EXERCISE PROMPT |
Output exactly the lines from the one containing "- Bankovní spojení: Československá" to the last line of the material, inclusive, and nothing more.

SUPPLIED MATERIAL |
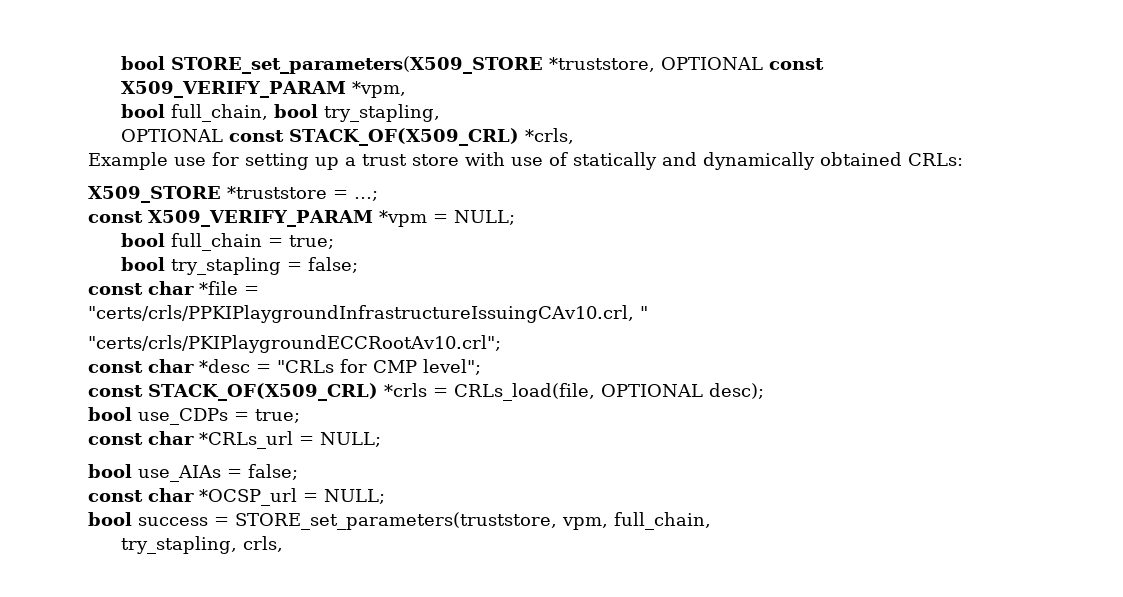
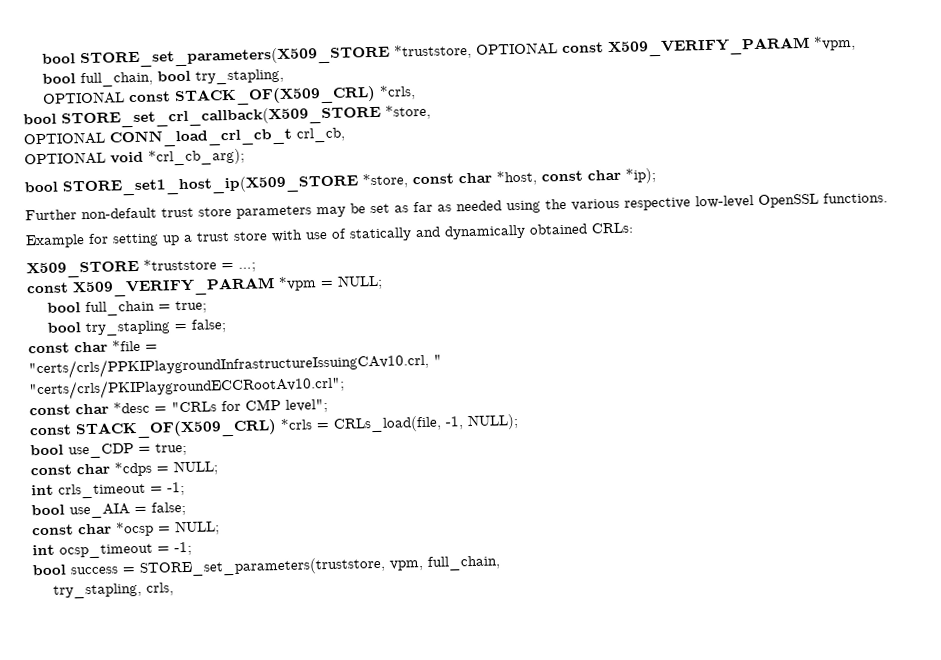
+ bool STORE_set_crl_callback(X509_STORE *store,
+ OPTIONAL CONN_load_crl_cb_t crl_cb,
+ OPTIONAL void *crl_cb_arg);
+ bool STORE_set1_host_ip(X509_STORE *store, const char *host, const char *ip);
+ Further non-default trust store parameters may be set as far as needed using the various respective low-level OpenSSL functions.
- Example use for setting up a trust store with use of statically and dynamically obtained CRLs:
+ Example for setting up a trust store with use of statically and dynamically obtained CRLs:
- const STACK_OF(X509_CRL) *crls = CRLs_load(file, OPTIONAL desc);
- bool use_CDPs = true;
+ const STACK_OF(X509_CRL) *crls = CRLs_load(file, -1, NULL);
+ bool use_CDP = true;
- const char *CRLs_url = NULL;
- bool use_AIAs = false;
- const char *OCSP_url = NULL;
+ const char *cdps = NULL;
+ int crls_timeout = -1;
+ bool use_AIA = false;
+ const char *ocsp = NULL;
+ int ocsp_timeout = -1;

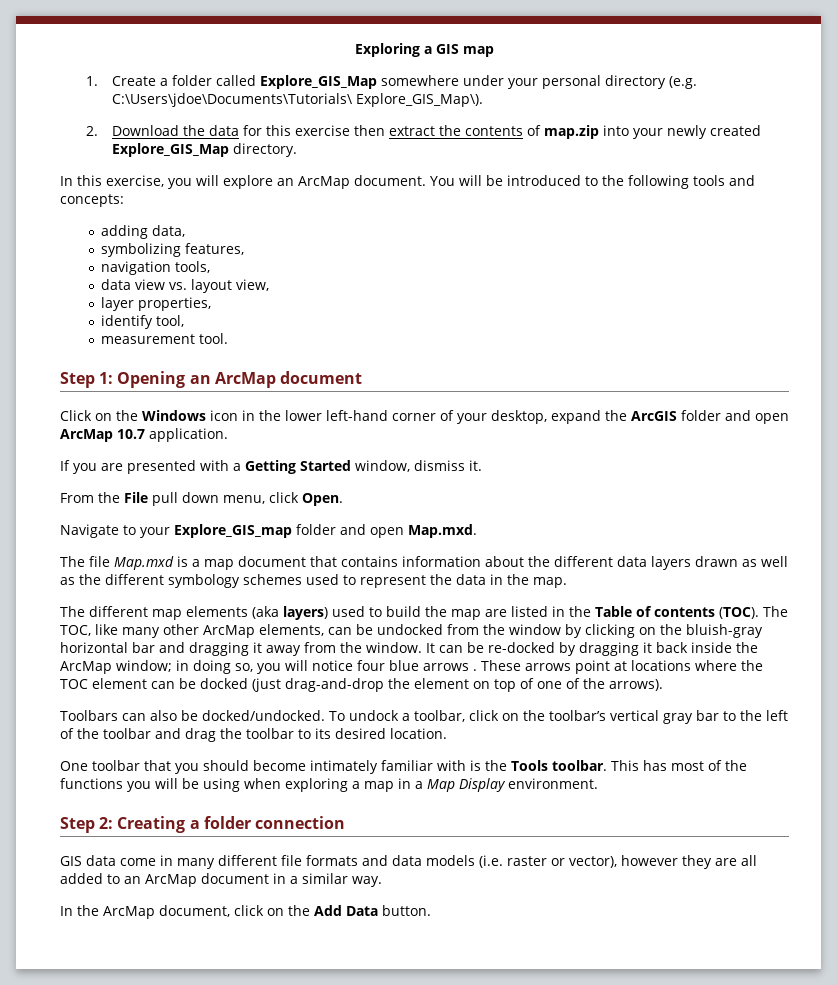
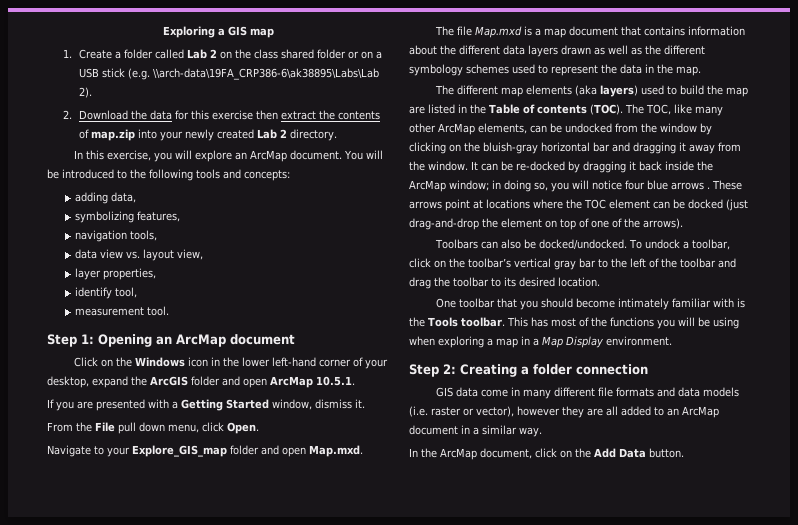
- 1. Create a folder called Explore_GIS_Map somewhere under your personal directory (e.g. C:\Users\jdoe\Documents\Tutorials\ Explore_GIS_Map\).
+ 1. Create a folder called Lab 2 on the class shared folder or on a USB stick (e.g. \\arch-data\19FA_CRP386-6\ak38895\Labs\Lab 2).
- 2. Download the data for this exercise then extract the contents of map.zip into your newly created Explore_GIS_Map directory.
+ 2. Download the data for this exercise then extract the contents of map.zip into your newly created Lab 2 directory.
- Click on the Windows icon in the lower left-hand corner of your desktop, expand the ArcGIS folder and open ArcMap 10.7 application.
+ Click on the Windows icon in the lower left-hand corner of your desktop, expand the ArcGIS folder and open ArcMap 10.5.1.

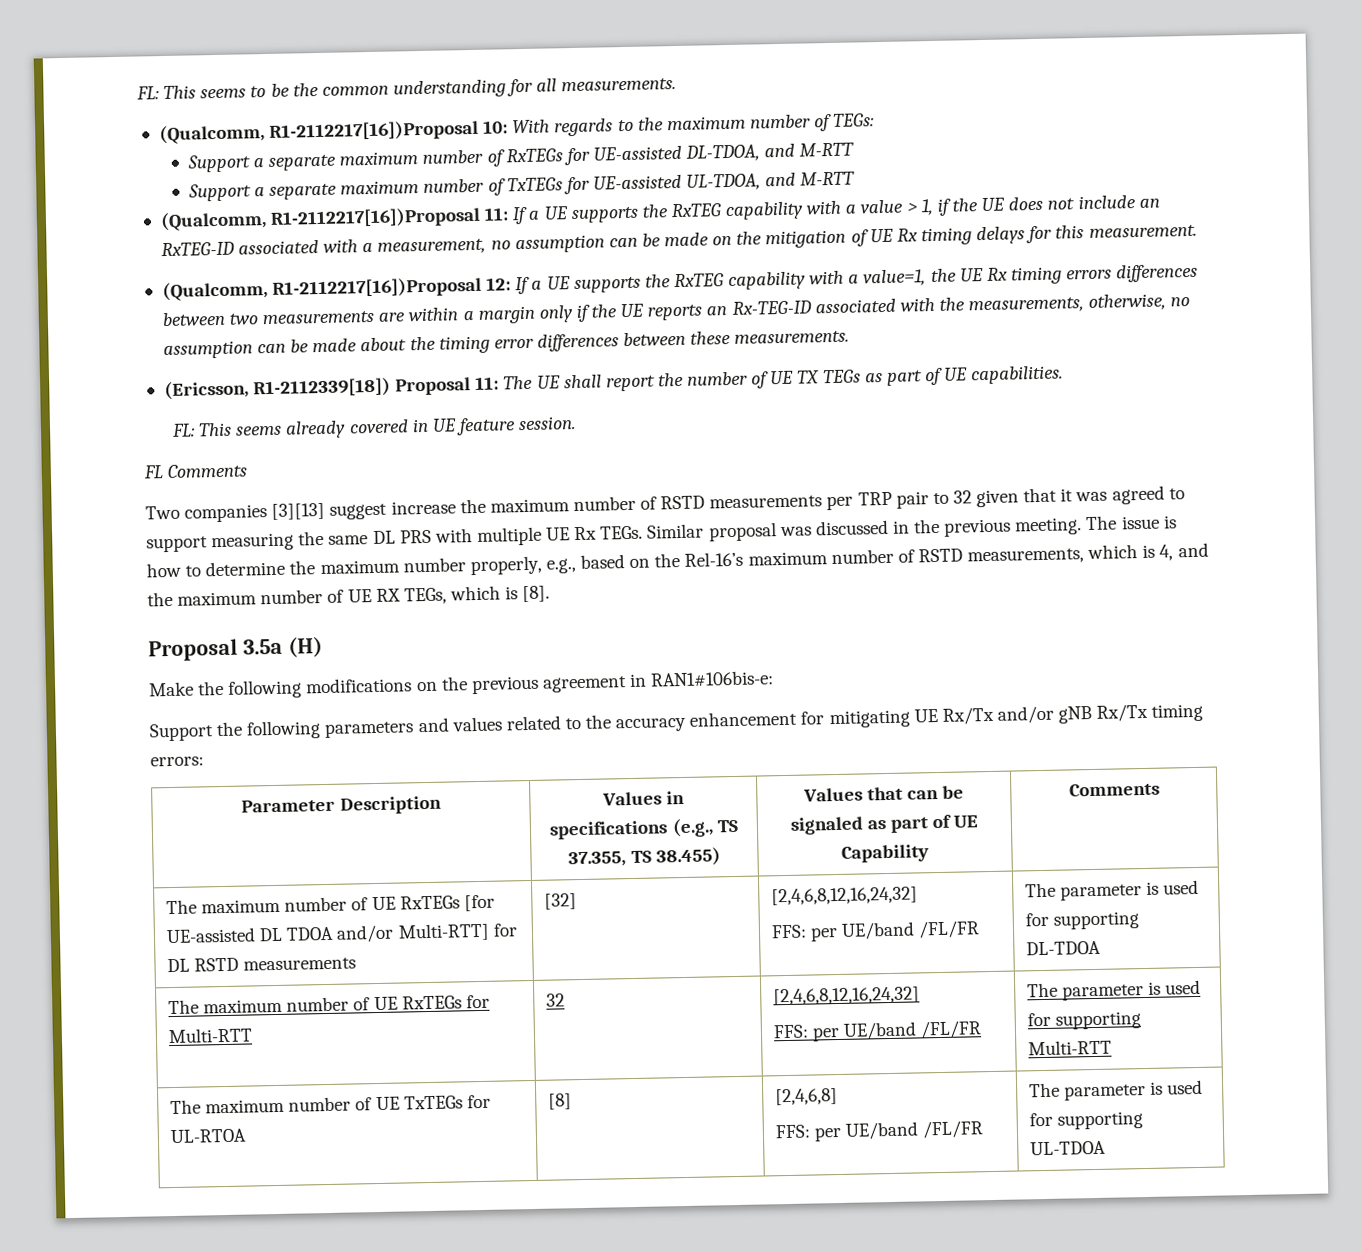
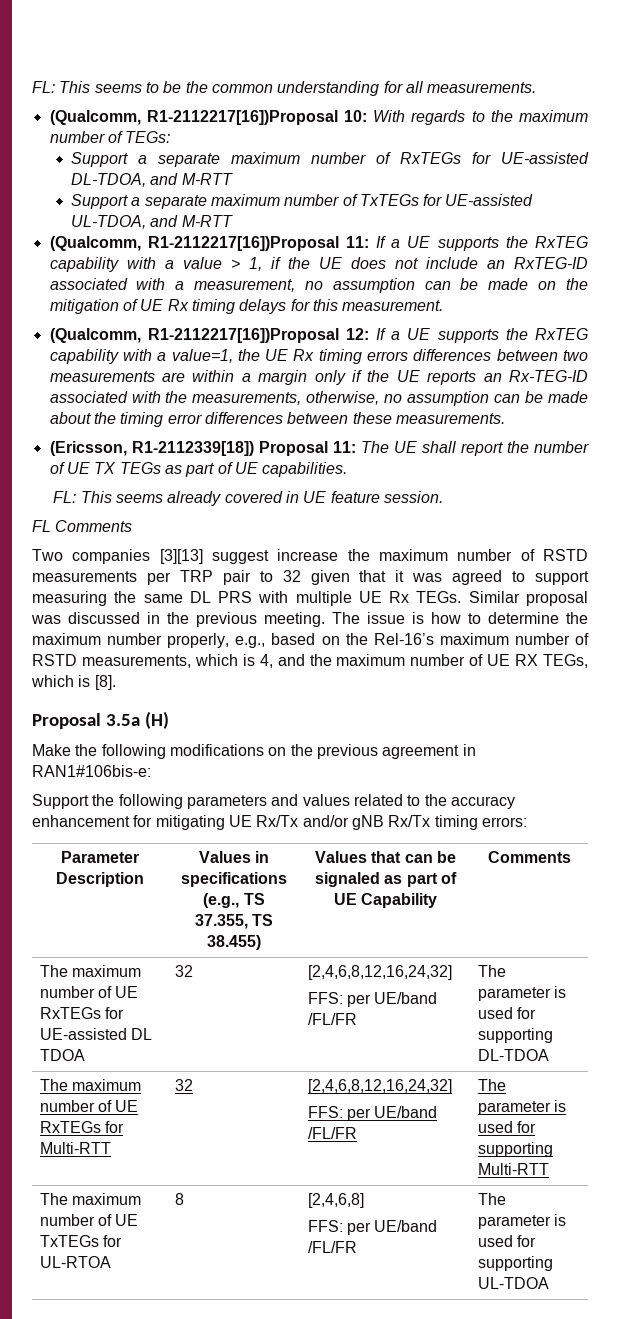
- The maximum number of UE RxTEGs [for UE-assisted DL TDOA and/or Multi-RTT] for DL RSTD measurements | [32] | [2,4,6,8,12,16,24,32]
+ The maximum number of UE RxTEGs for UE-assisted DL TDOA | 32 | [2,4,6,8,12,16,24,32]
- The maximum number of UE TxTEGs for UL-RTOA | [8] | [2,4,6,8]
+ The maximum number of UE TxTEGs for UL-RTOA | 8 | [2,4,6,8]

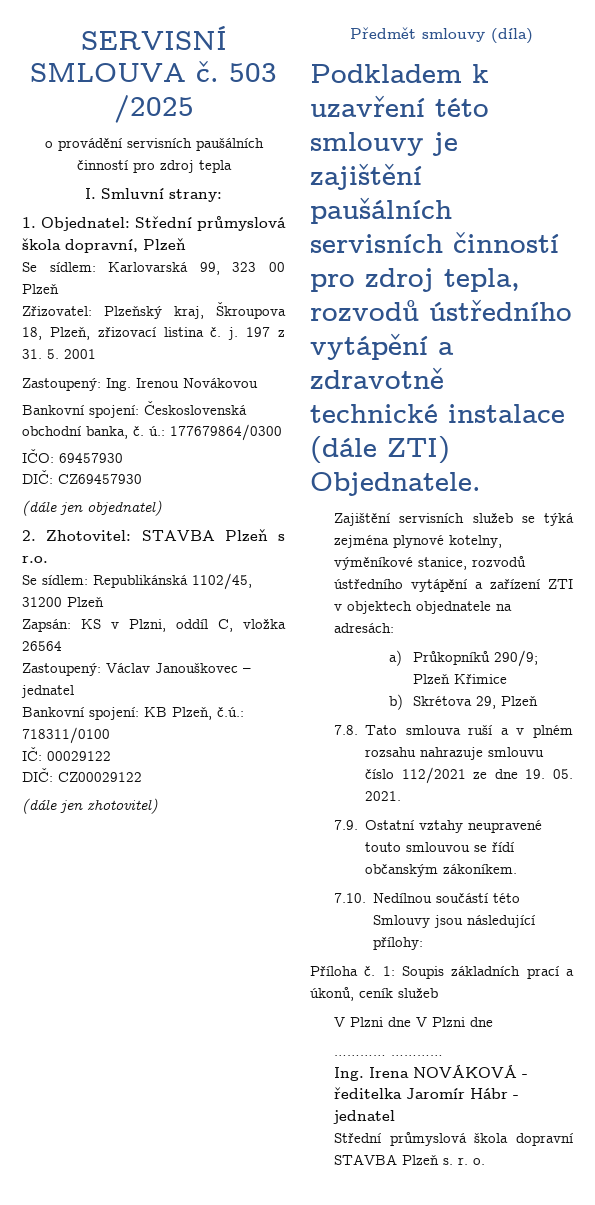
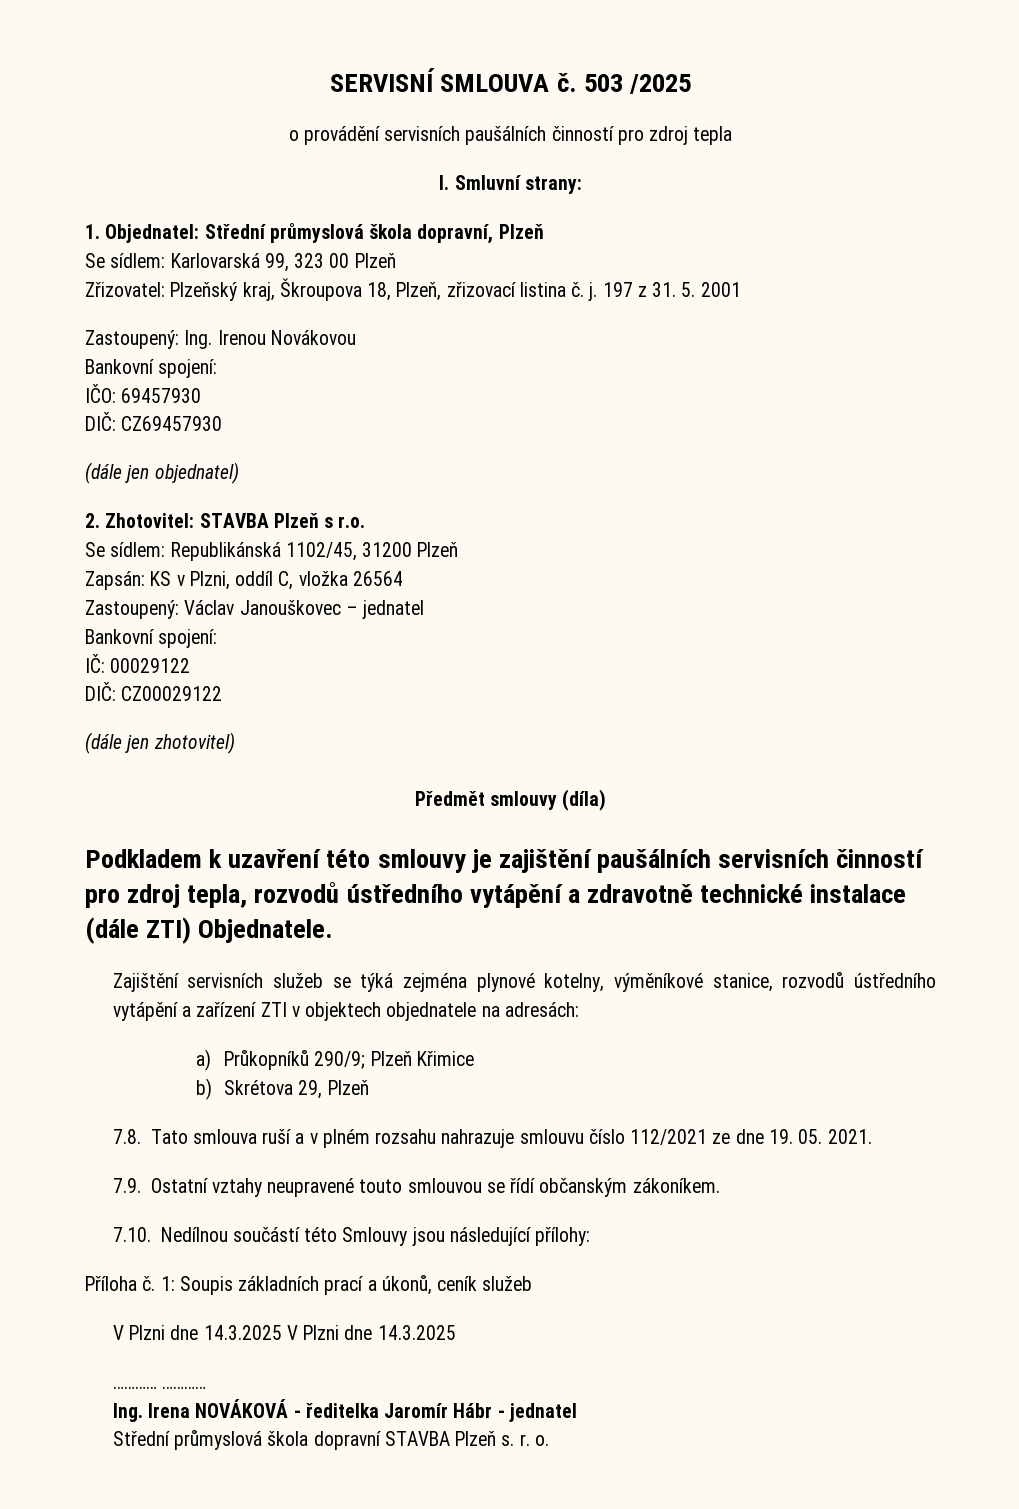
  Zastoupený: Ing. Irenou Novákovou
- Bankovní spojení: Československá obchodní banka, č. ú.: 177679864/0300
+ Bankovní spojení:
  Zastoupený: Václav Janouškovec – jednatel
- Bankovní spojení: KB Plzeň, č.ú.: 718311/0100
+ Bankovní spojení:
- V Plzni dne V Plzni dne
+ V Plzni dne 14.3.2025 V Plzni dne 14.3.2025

ANSWER TO THIS PROBLEM |
- Bankovní spojení: Československá obchodní banka, č. ú.: 177679864/0300
+ Bankovní spojení:
  Zastoupený: Václav Janouškovec – jednatel
- Bankovní spojení: KB Plzeň, č.ú.: 718311/0100
+ Bankovní spojení:
- V Plzni dne V Plzni dne
+ V Plzni dne 14.3.2025 V Plzni dne 14.3.2025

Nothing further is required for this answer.